Le statue parlanti di Roma sono una serie di statue, si crede siano sei, su cui, fin dal XVI secolo, i Romani affiggevano, ma accade tuttora, messaggi anonimi, contenenti per lo più critiche e componimenti satirici contro i governanti, messaggi spesso detti “pasquinate” dalla statua parlante più nota, il Pasquino. Da questi emergeva il malumore popolare nei confronti del potere e l’avversione alla corruzione ed all’arroganza dei suoi rappresentanti. Le altre cinque statue parlanti sono Madama Lucrezia, Marforio, il Babuino, il Facchino, l’Abate Luigi.

La vera storia di Pasquino

Pasquino, tra le più celebri statue della città, rappresenta probabilmente un eroe dell’antica Grecia. Qualcuno suppone Menelao, Aiace o Ercole. Purtroppo non si può affermare con certezza, perché la statua risale al III secolo d.C. e ad oggi non ci sono né le braccia, né le gambe e in più il volto è danneggiato. Fu ritrovata nel 1501 durante alcuni lavori di ristrutturazione, della pavimentazione stradale del Palazzo Orsini, (oggi Palazzo Braschi). Divenne celebre tra il XVI e il XIX secolo grazie alla sua storia di statua “parlante”.
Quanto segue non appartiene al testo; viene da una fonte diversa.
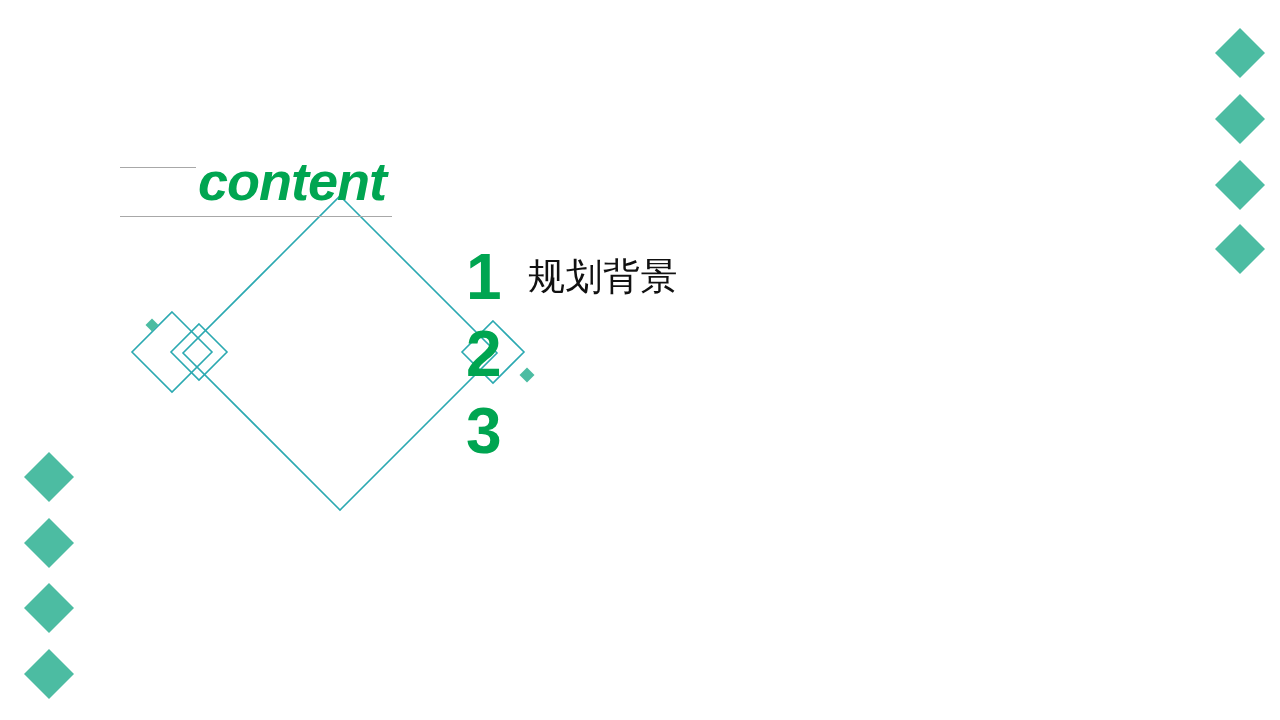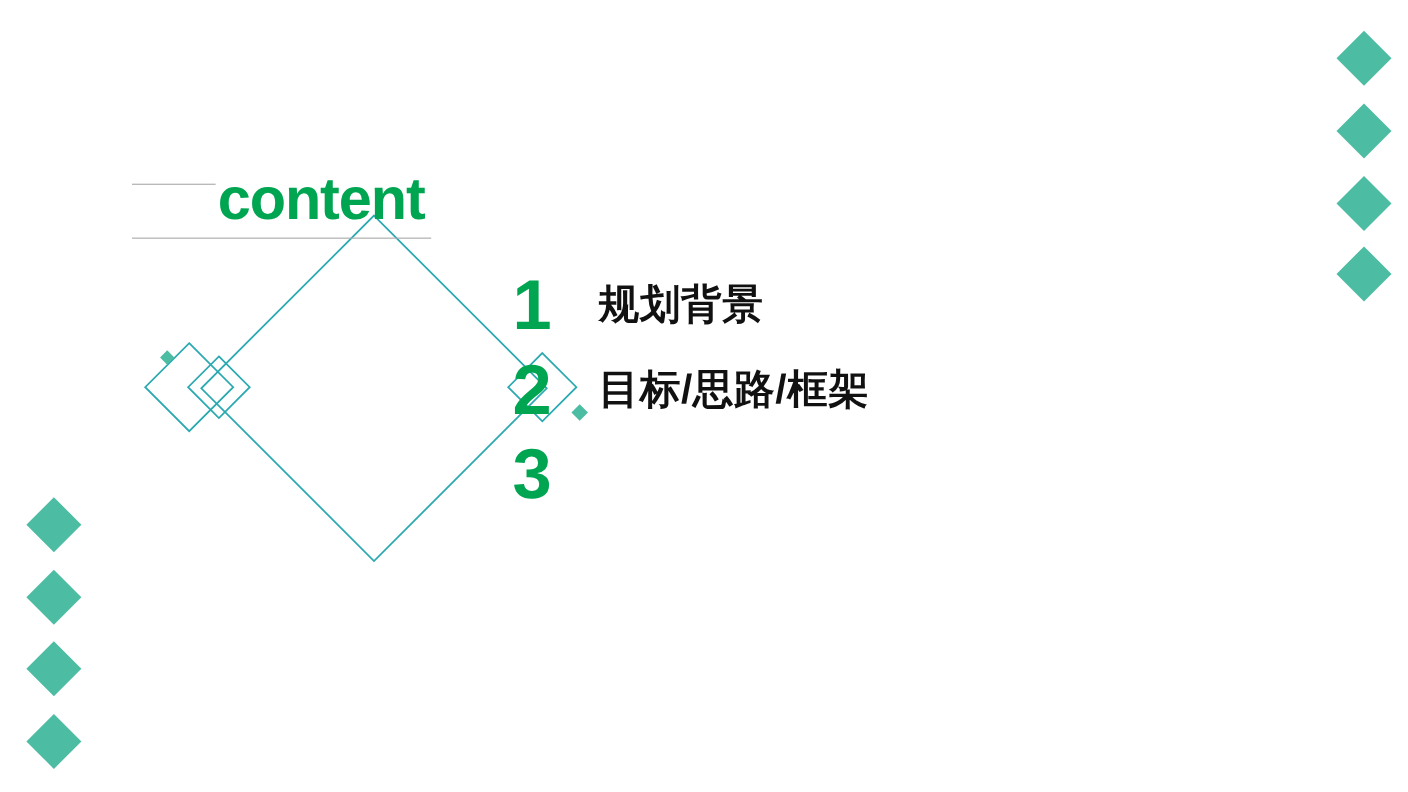--- a/index.html
+++ b/index.html
@@ -63,6 +63,7 @@
     line-height: 1;
     color: #00a551;
     white-space: nowrap;
+    font-style: italic;
   }
 
   

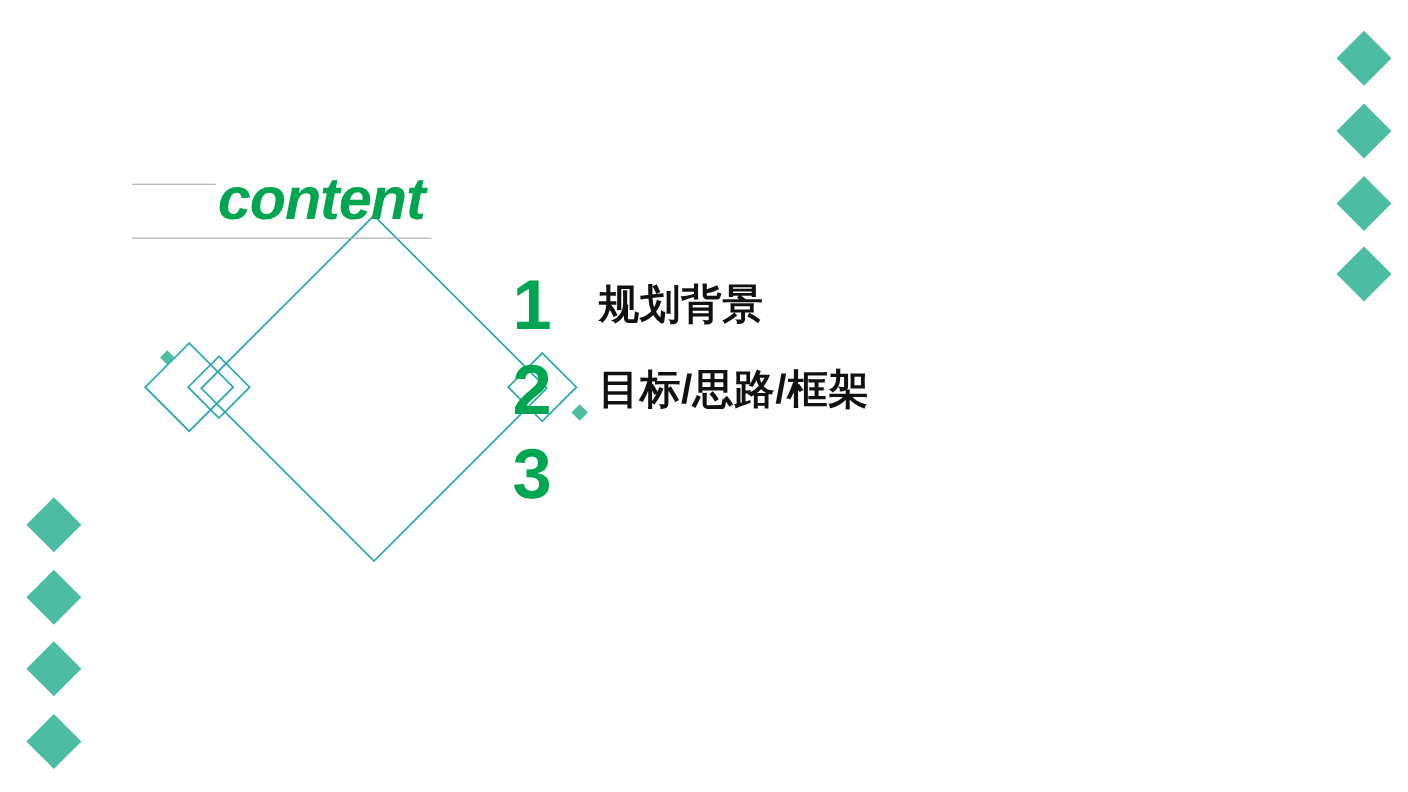--- a/index.html
+++ b/index.html
@@ -90,12 +90,11 @@
   }
   .agenda-label {
     font-size: 37px;
-    font-weight: bold;
+    font-weight: normal;
     line-height: 1;
     color: #111111;
     white-space: nowrap;
     letter-spacing: 0.5px;
-    margin-left: 16px;
   }
 </style>
 </head>

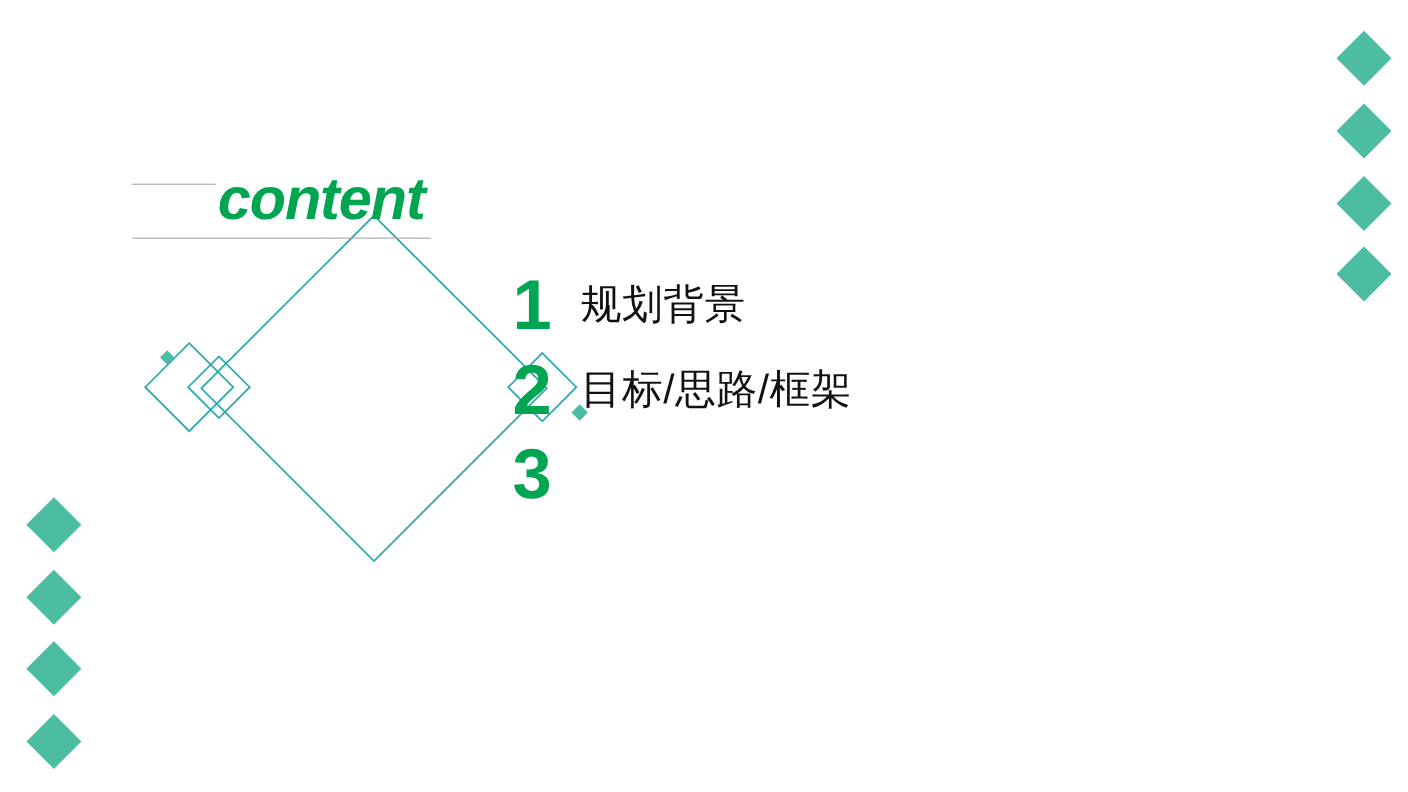--- a/index.html
+++ b/index.html
@@ -140,7 +140,6 @@
 
     <div class="agenda-row">
       <div class="agenda-num">2</div>
-      <div class="agenda-label">目标/思路/框架</div>
     </div>
 
     <div class="agenda-row">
Forse era utilizzata come ornamento dello Stadio di Domiziano

È probabile che si tratti del frammento di un gruppo dello scultore Antigonos raffigurante Menelao che sostiene il corpo di Patroclo morente, del quale esistono numerose repliche, tra cui una pressoché completa in marmo conservata nella Loggia dei Lanzi a Firenze. Secondo le prime interpretazioni, si ritenne che fosse impiegata per l’ornamento dello Stadio di Domiziano, oggi coperto dalla piazza.